Incidents/20160628-wdqs
Appearance
Switching WDQS to Scap3 deployment caused some issue and a downtime of the service.
Summary
Tuesday June 28 around 19:30 UTC we migrated WDQS deployment to Scap3. Scap3 deployment replaces the application directory by a symlink, leading to files outside of scap in that directory to disappear. This lead to WDQS failing for about 20 minutes between 19:53 UTC and 20:11 UTC.
Timeline
- 19:53: WDQS deployed and restarted by Scap3, service failing
- 19:58: issue tracked to missing symlink to wikidata.jnl (blazegraph data file)
- 19:59: running puppet to restore the missing symlink -> did not work (failed dependency between due to application folder now being managed by Scap3)
- 20:08: stopped puppet while restoring service manually
- 20:11: Service restored by manually restoring symlink
Notes
- Migrating WDQS to scap looked like a simple operation. Plenty of services have already done this migration without issue.
puppet agent --noop
is a great tool especially in non standard situation (Gehel did not use it, but should have).- Restoring service did take longer than expected. Gehel was not familiar enough with the details of how WDQS work and took some time double checking it before making changes.
Conclusions
- Scap3 supports canaries, they should *always* be used.
Actionables
- Use canaries for WDQS deployment Done https://gerrit.wikimedia.org/r/#/c/296459/.

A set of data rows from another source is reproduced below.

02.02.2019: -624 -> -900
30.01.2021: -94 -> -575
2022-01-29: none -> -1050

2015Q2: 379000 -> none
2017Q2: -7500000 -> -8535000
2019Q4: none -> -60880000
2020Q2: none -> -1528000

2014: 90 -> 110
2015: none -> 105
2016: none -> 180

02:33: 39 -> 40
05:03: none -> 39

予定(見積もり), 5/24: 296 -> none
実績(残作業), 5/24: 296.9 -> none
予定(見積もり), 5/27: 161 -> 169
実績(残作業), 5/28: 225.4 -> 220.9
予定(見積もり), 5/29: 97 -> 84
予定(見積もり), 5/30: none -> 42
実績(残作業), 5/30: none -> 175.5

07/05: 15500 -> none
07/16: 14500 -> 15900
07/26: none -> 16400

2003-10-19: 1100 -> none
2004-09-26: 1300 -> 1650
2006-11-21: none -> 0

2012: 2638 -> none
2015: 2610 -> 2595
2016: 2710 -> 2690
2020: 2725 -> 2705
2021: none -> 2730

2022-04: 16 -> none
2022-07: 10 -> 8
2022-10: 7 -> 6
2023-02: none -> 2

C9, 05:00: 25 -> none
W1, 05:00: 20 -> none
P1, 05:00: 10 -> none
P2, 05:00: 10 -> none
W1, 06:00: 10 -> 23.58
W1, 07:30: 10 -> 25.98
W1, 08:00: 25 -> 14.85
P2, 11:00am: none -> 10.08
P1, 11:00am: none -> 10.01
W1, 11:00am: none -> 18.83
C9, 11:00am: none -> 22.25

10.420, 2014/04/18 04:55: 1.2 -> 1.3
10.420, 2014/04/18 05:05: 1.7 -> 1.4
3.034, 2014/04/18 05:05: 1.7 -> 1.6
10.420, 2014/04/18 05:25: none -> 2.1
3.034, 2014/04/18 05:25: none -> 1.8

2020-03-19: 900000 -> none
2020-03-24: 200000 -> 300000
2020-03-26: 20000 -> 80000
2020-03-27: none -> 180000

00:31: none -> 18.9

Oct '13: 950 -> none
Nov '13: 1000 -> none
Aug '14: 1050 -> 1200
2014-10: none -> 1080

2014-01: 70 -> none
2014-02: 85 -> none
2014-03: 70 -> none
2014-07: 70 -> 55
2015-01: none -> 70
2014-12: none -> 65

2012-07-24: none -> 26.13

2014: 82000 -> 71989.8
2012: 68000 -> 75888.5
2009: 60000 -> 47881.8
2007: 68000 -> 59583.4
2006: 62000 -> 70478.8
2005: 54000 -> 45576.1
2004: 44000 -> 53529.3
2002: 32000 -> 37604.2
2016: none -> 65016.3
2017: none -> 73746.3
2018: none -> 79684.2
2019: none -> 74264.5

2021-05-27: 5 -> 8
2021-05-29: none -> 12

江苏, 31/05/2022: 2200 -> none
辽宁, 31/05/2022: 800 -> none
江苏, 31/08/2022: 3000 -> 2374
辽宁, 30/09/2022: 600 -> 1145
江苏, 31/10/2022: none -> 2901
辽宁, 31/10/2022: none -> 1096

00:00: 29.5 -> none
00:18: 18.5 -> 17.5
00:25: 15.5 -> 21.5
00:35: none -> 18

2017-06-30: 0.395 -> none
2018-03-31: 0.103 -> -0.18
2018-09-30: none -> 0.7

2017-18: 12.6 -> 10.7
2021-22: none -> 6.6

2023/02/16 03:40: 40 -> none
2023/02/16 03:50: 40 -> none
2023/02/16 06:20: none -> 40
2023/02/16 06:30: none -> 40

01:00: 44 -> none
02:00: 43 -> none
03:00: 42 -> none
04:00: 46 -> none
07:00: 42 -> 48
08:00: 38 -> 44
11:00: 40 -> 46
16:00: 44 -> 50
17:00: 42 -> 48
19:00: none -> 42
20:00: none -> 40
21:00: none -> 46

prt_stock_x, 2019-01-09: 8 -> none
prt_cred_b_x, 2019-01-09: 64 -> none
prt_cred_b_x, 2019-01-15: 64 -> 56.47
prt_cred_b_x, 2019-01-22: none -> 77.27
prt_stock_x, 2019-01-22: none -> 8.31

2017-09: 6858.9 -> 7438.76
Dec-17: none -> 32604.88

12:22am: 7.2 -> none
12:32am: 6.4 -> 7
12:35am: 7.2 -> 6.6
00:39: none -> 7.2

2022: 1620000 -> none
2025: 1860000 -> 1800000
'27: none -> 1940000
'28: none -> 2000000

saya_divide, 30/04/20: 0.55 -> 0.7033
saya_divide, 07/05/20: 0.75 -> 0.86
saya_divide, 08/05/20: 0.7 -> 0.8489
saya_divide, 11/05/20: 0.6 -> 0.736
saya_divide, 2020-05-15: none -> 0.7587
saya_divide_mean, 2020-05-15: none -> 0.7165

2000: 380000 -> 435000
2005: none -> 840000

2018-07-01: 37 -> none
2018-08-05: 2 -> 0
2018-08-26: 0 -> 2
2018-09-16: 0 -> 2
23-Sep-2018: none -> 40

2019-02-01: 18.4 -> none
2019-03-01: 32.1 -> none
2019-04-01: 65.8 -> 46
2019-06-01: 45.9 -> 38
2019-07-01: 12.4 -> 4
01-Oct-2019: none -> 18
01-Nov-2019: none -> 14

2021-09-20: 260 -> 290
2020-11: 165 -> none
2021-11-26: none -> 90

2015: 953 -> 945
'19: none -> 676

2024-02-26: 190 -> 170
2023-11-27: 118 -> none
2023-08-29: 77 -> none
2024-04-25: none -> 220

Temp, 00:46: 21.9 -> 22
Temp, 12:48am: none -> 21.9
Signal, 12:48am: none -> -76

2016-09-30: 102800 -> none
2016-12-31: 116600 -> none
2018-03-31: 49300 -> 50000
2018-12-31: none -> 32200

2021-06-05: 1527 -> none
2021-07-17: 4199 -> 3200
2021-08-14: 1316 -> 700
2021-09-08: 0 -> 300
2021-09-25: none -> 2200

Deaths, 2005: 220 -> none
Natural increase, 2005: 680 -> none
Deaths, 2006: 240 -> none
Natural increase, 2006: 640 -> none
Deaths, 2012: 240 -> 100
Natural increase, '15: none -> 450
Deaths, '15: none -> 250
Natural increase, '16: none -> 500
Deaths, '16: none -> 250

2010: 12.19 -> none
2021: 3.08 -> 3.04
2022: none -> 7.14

- Modify puppet now that WDQS application directory is managed by Scap3 Done https://gerrit.wikimedia.org/r/#/c/296446/.
- WDQS scap deployment should recreate symlink Done https://gerrit.wikimedia.org/r/#/c/296445/.
- Migration to Scap3 documentation should emphasize the use of canaries more. Documentation already exists, but we probably need more emphasis, or a checklist for migrated services Done See new Scap3 Migration Guide.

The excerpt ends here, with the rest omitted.